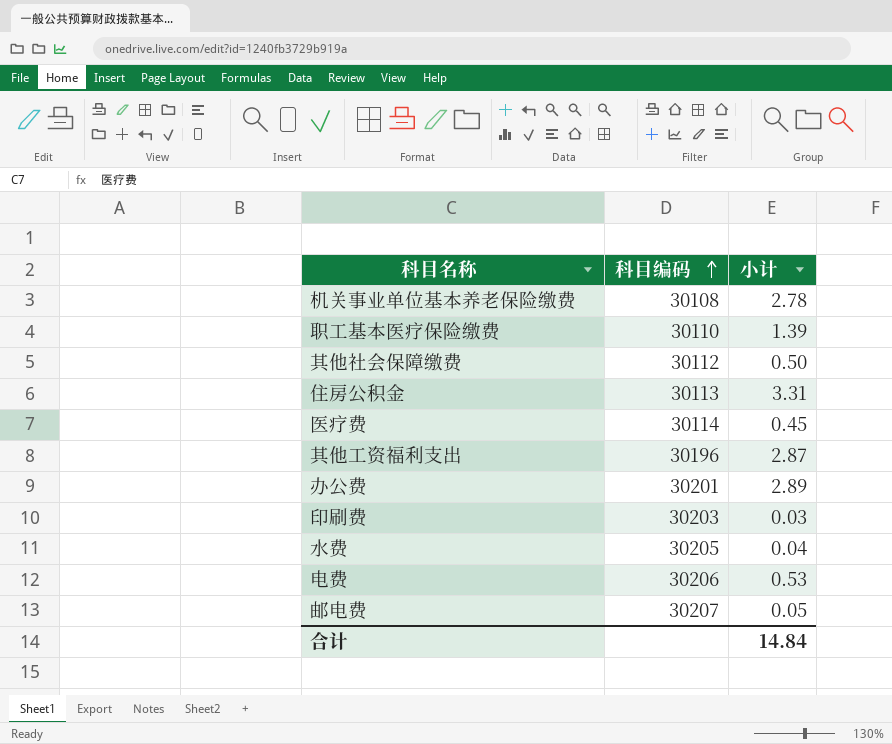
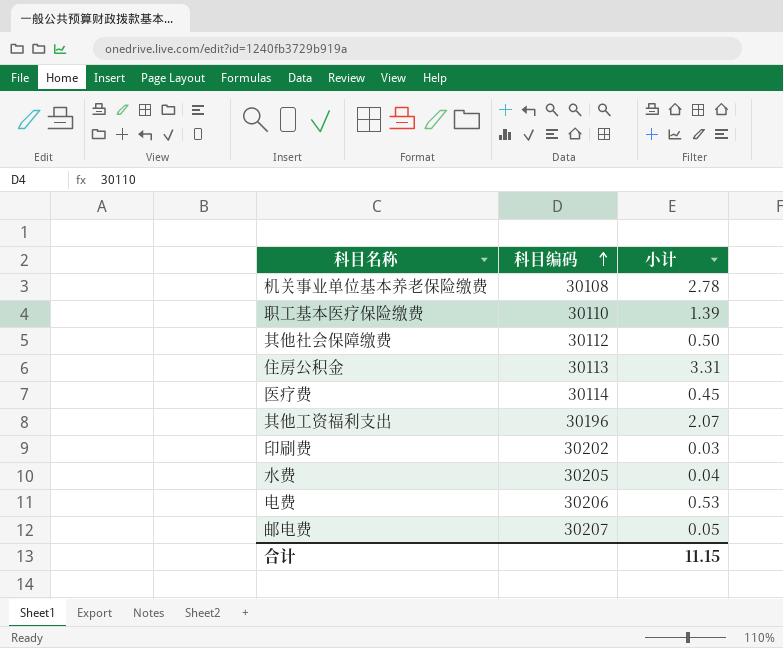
row 办公费: 30201 | 2.89 -> none
其他工资福利支出 | 小计: 2.87 -> 2.07
印刷费 | 科目编码: 30203 -> 30202
合计 | 小计: 14.84 -> 11.15

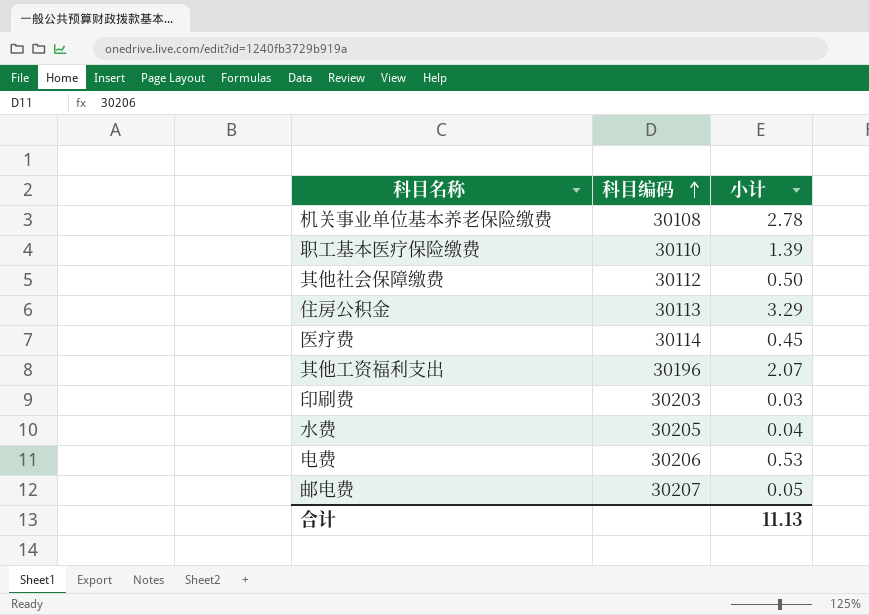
住房公积金 | 小计: 3.31 -> 3.29
印刷费 | 科目编码: 30202 -> 30203
合计 | 小计: 11.15 -> 11.13

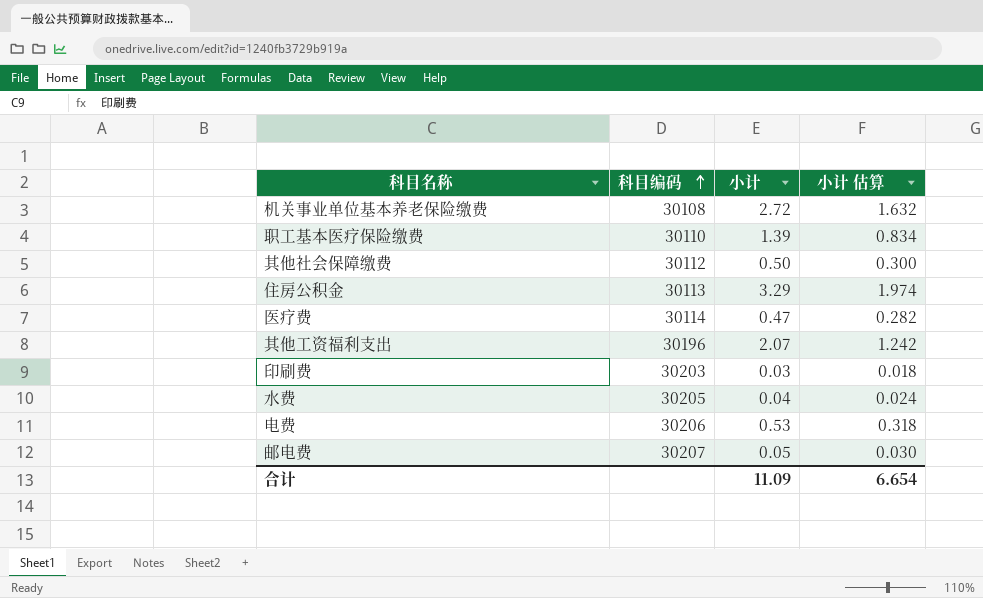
column 小计 估算 | formula: none -> [小计] * 0.6
机关事业单位基本养老保险缴费 | 小计: 2.78 -> 2.72
医疗费 | 小计: 0.45 -> 0.47
合计 | 小计: 11.13 -> 11.09

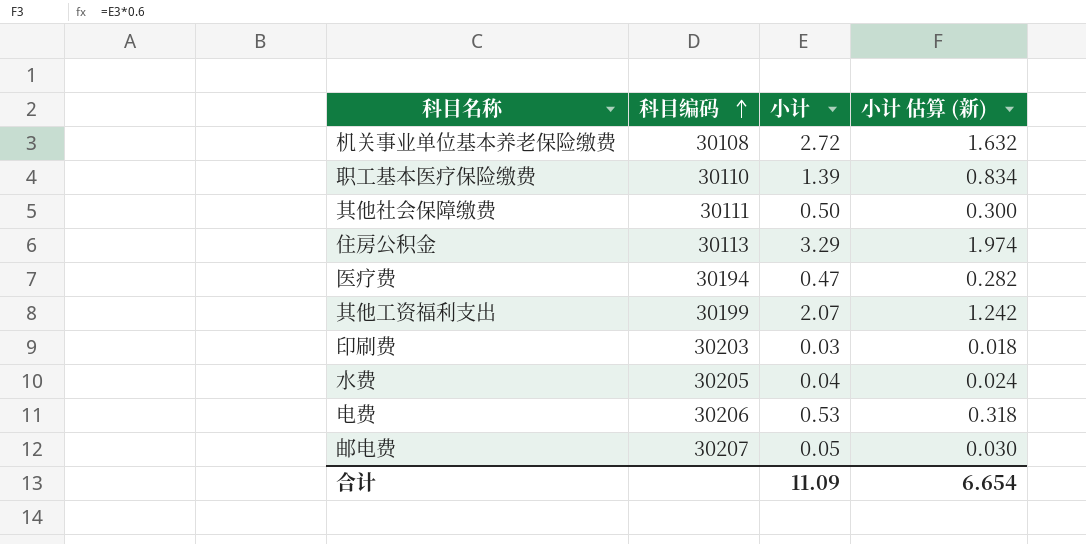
column name: 小计 估算 -> 小计 估算 (新)
其他社会保障缴费 | 科目编码: 30112 -> 30111
医疗费 | 科目编码: 30114 -> 30194
其他工资福利支出 | 科目编码: 30196 -> 30199

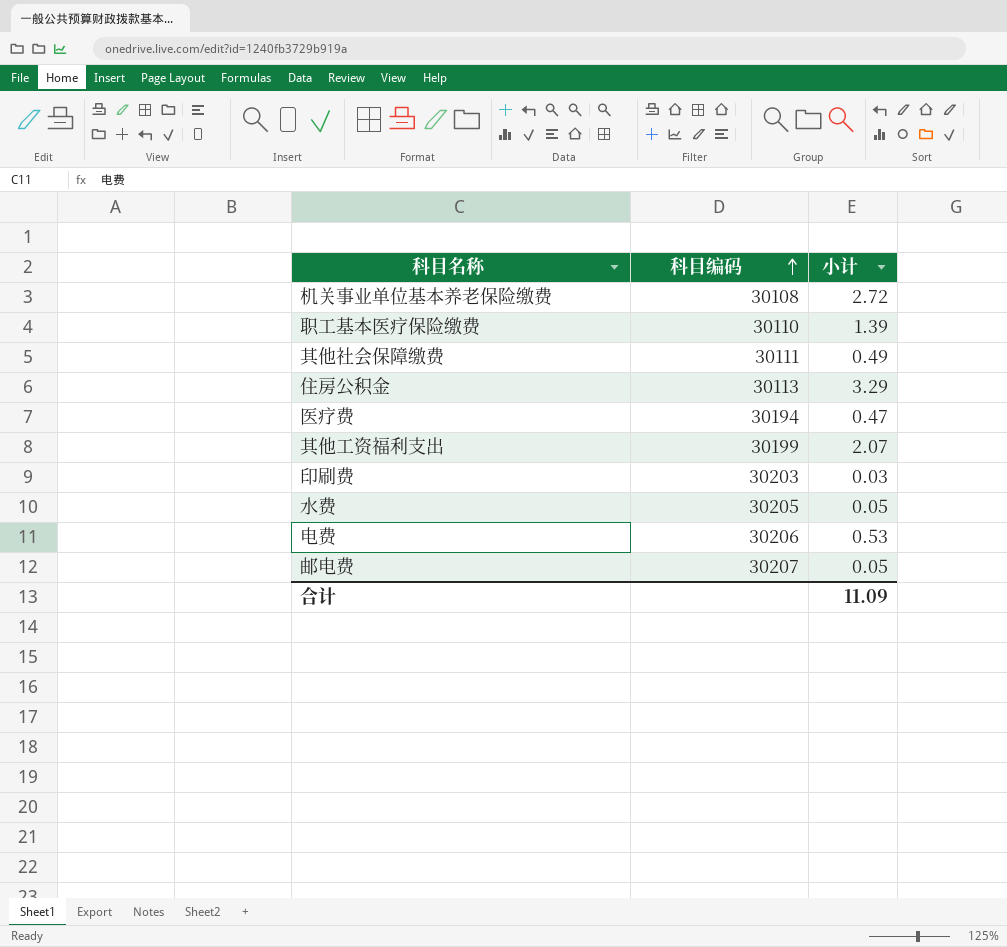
column 小计 估算 (新) | formula: [小计] * 0.6 -> none
其他社会保障缴费 | 小计: 0.50 -> 0.49
水费 | 小计: 0.04 -> 0.05

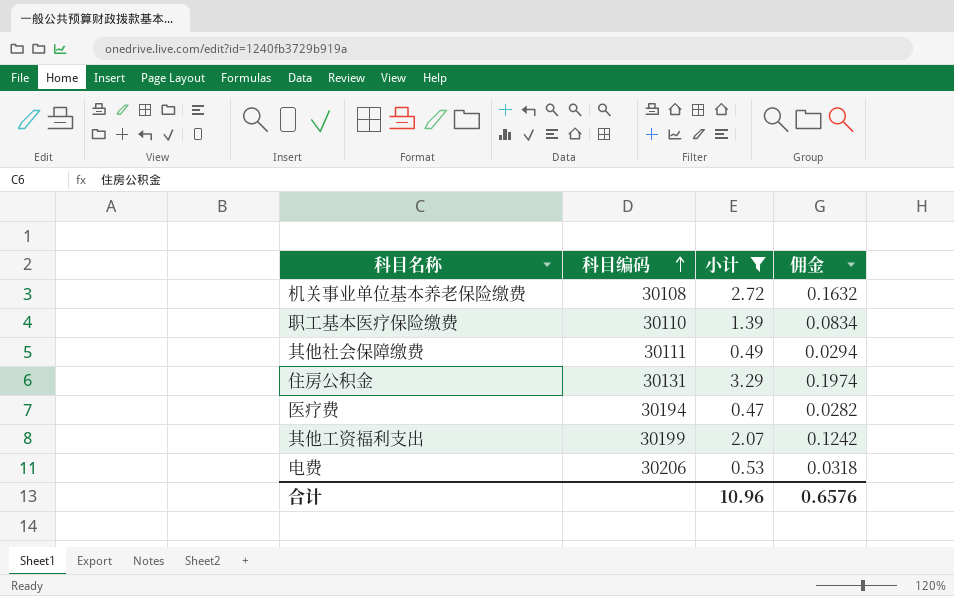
filter: none -> 小计 >= 0.47
column 佣金 | formula: none -> [小计] * 0.06
住房公积金 | 科目编码: 30113 -> 30131
合计 | 小计: 11.09 -> 10.96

***

Filter the records above down to the lines that hold the string "其他工资福利支出".

* _Response to the exercise_:
其他工资福利支出 | 小计: 2.87 -> 2.07
其他工资福利支出 | 科目编码: 30196 -> 30199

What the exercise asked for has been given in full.